ALS Implicit Collaborative Filtering

Published in

Rn Engineering

12 min readAug 23, 2017

Continuing on the collaborative filtering theme from my collaborative filtering with binary data example i’m going to look at another way to do collaborative filtering using matrix factorization with implicit data.

This story relies heavily on the work of Yifan Hu, Yehuda Koren, Chris Volinsky in their paper on Collaborative Filtering for Implicit Feedback as well as code and concepts from Ben Frederickson, Chris Johnson, Jesse Steinweg-Woods and Erik Bernhardsson.

Content:

Overview
Implicit vs explicit
The dataset
Alternating least squares
Similar items
Making recommendations
Ok, let’s write it! (the code)
Summary
References

Overview

We’re going to write a simple implementation of an implicit (more on that below) recommendation algorithm. We want to be able to find similar items and make recommendations for our users. I will focus on both the theory, some math as well as a couple of different python implementations.

Since we’re taking a collaborative filtering approach we will only be concern ourselves with items, users and what items a user has interacted with.

Implicit vs explicit data

Explicit data is data where we have some sort of rating. Like the 1 to 5 ratings from the MovieLens or Netflix dataset. Here we know how much a user likes or dislikes an item which is great, but this data is hard to come by.
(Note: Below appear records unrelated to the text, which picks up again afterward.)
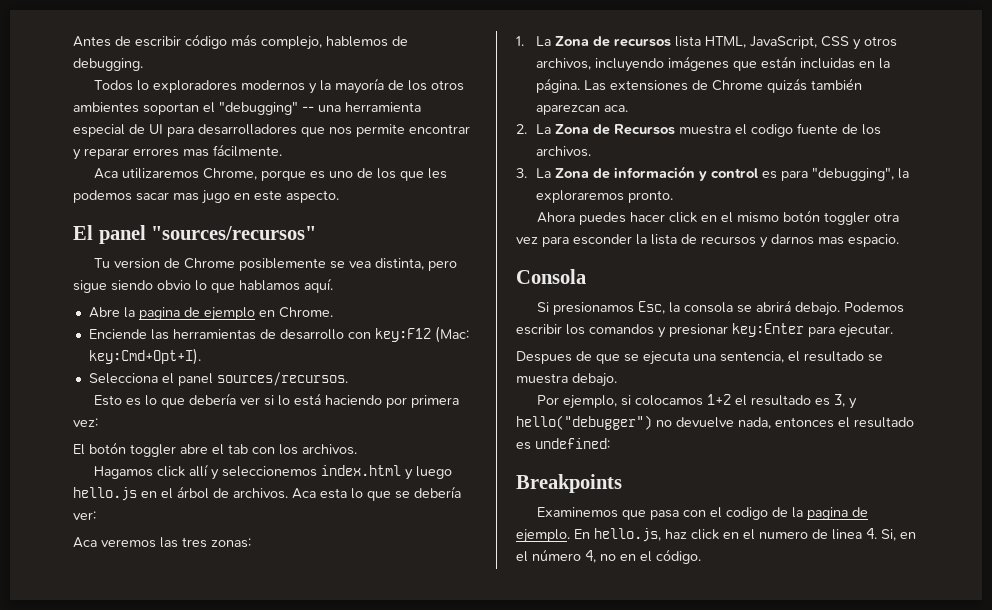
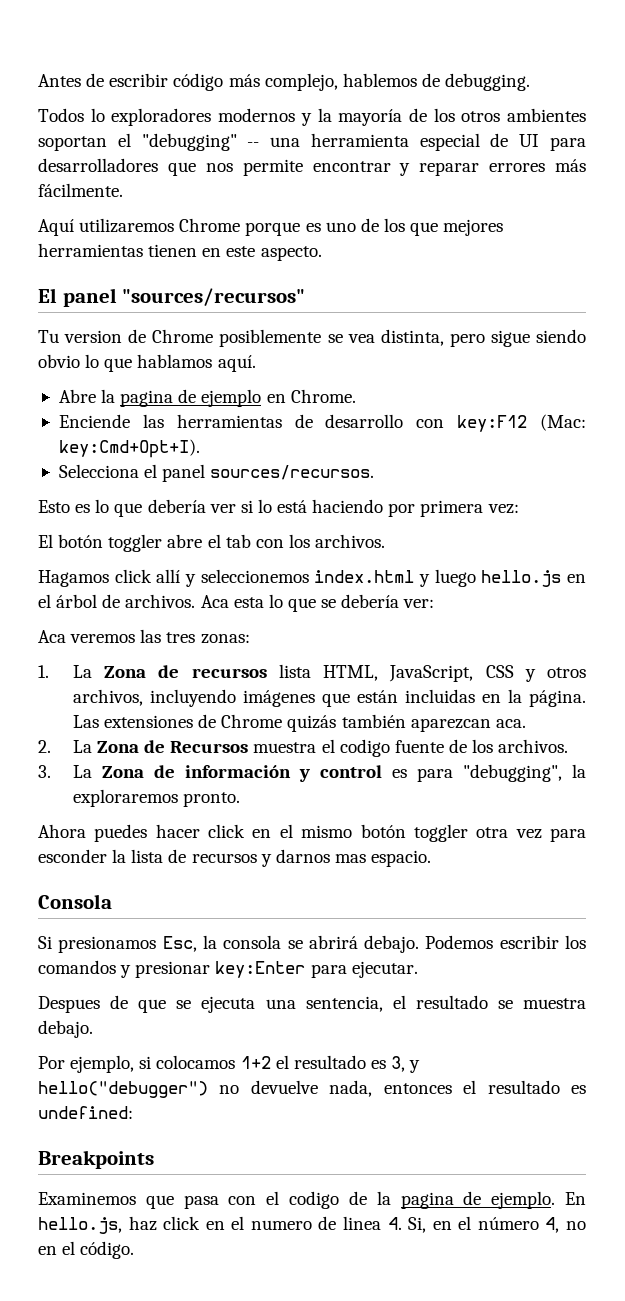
- Todos lo exploradores modernos y la mayoría de los otros ambientes soportan el "debugging" -- una herramienta especial de UI para desarrolladores que nos permite encontrar y reparar errores mas fácilmente.
+ Todos lo exploradores modernos y la mayoría de los otros ambientes soportan el "debugging" -- una herramienta especial de UI para desarrolladores que nos permite encontrar y reparar errores más fácilmente.
- Aca utilizaremos Chrome, porque es uno de los que les podemos sacar mas jugo en este aspecto.
+ Aquí utilizaremos Chrome porque es uno de los que mejores herramientas tienen en este aspecto.

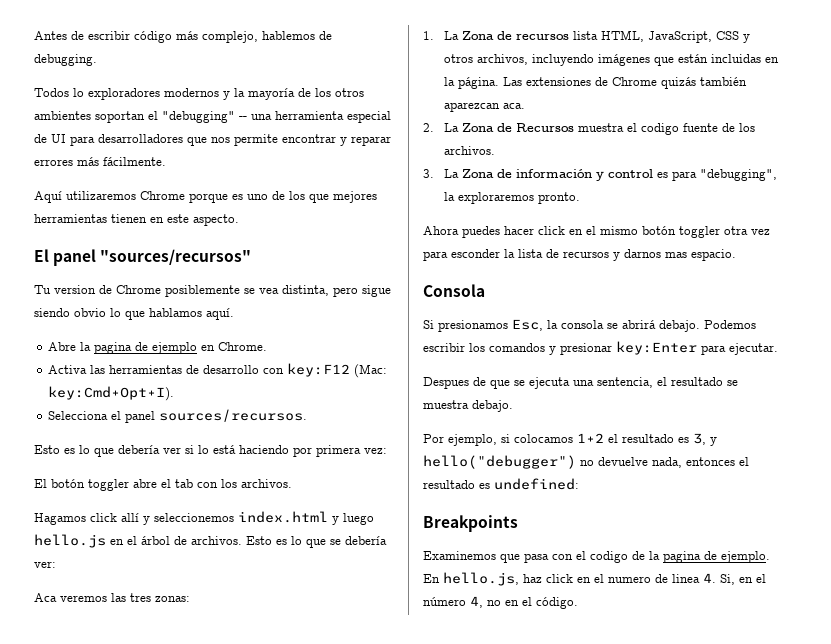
- Enciende las herramientas de desarrollo con key:F12 (Mac: key:Cmd+Opt+I).
+ Activa las herramientas de desarrollo con key:F12 (Mac: key:Cmd+Opt+I).
- Aca esta lo que se debería ver:
+ Esto es lo que se debería ver:

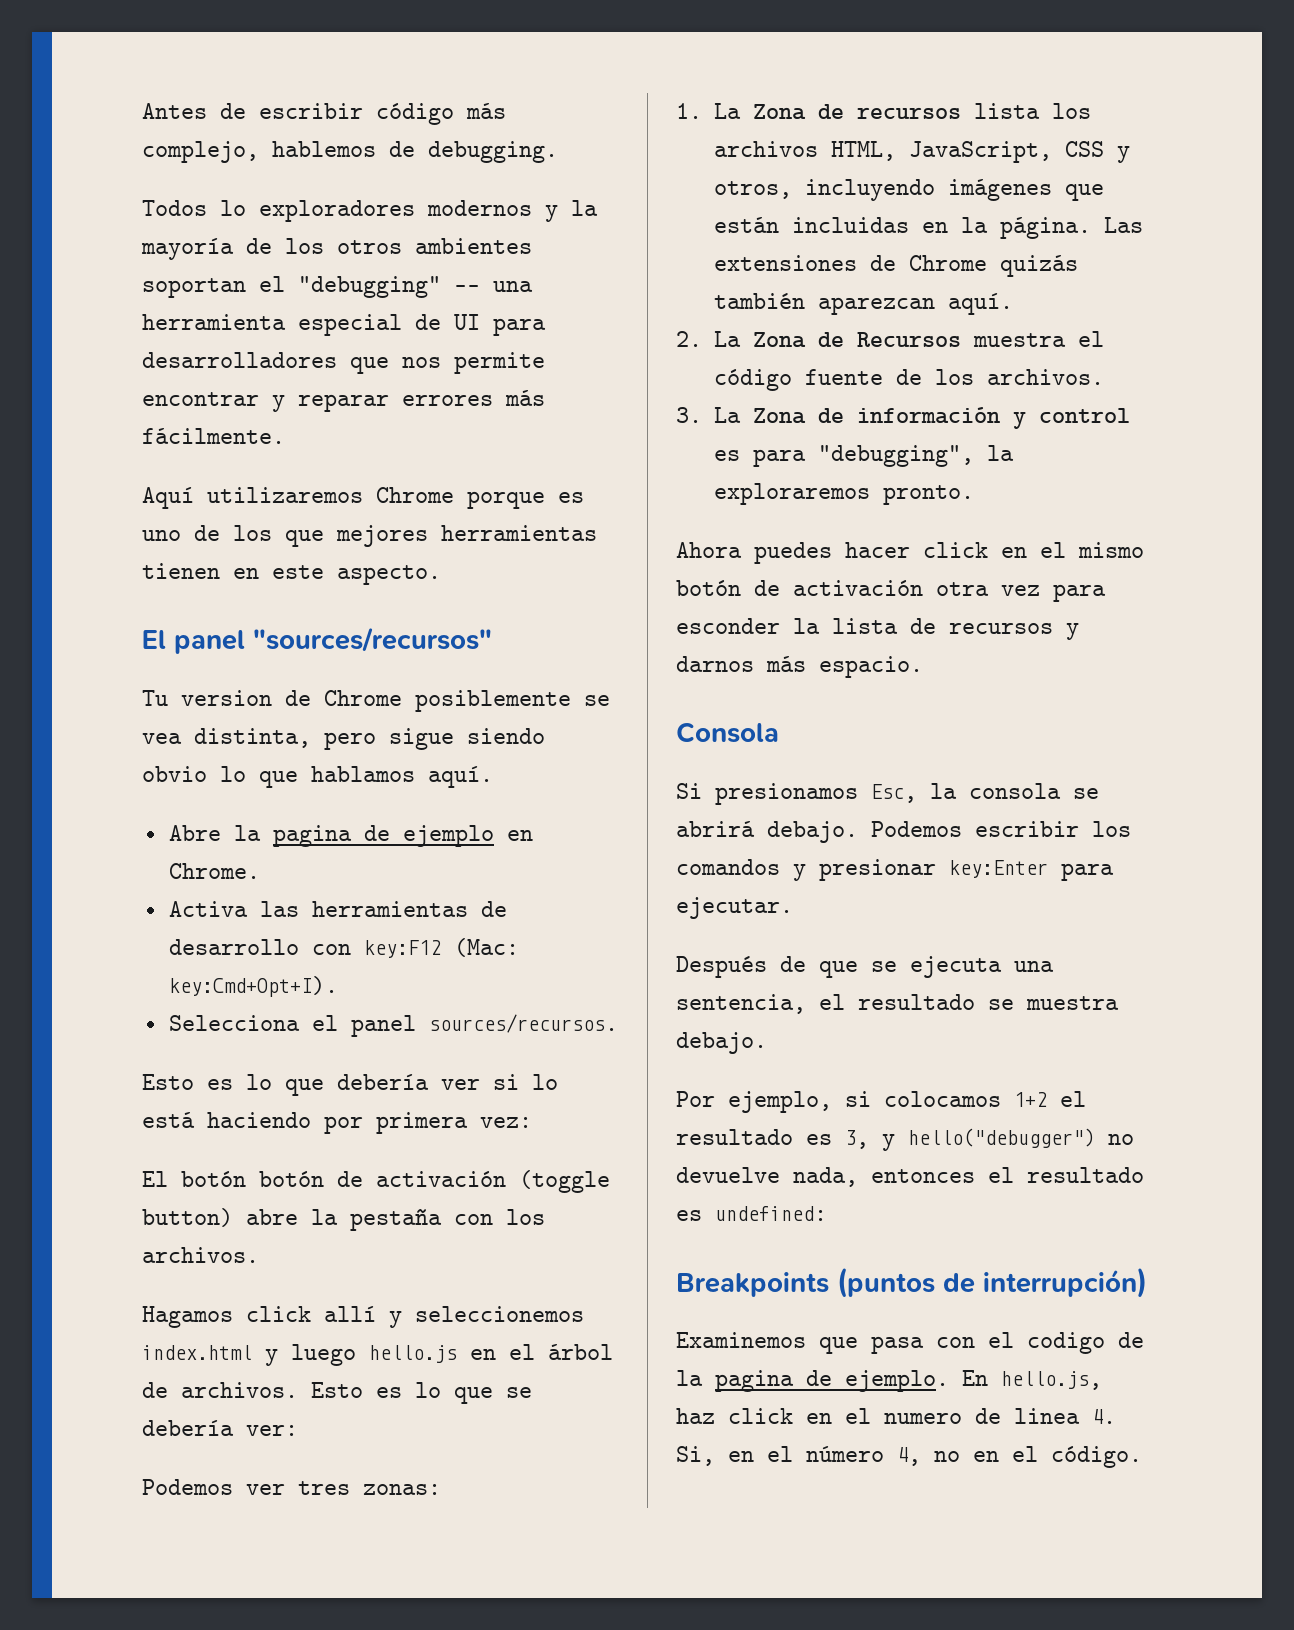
- El botón toggler abre el tab con los archivos.
+ El botón botón de activación (toggle button) abre la pestaña con los archivos.
- Aca veremos las tres zonas:
+ Podemos ver tres zonas:
- 1. La Zona de recursos lista HTML, JavaScript, CSS y otros archivos, incluyendo imágenes que están incluidas en la página.
+ 1. La Zona de recursos lista los archivos HTML, JavaScript, CSS y otros, incluyendo imágenes que están incluidas en la página.
- Las extensiones de Chrome quizás también aparezcan aca.
+ Las extensiones de Chrome quizás también aparezcan aquí.
- 2. La Zona de Recursos muestra el codigo fuente de los archivos.
+ 2. La Zona de Recursos muestra el código fuente de los archivos.
- Ahora puedes hacer click en el mismo botón toggler otra vez para esconder la lista de recursos y darnos mas espacio.
+ Ahora puedes hacer click en el mismo botón de activación otra vez para esconder la lista de recursos y darnos más espacio.
- Despues de que se ejecuta una sentencia, el resultado se muestra debajo.
+ Después de que se ejecuta una sentencia, el resultado se muestra debajo.
- Breakpoints
+ Breakpoints (puntos de interrupción)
Your users might not spend the time to rate items or your app might not work well with a rating approach in the first place.

Implicit data (the type of data we’re using here) is data we gather from the users behaviour, with no ratings or specific actions needed. It could be what items a user purchased, how many times they played a song or watched a movie, how long they’ve spent reading a specific article etc. The upside is that we have a lot more of this data, the downside is that it’s more noisy and not always apparent what it means.

For example, with star ratings we know that a 1 means the user did not like that item and a 5 that they really loved it. With song plays it might be that the user played a song and hated it, or loved it, or somewhere in-between. If they did not play a song it might be since they don’t like it or that they would love it if they just knew about.

So instead we focus on what we know the user has consumed and the confidence we have in whether or not they like any given item. We can for example measure how often they play a song and assume a higher confidence if they’ve listened to it 500 times vs. one time.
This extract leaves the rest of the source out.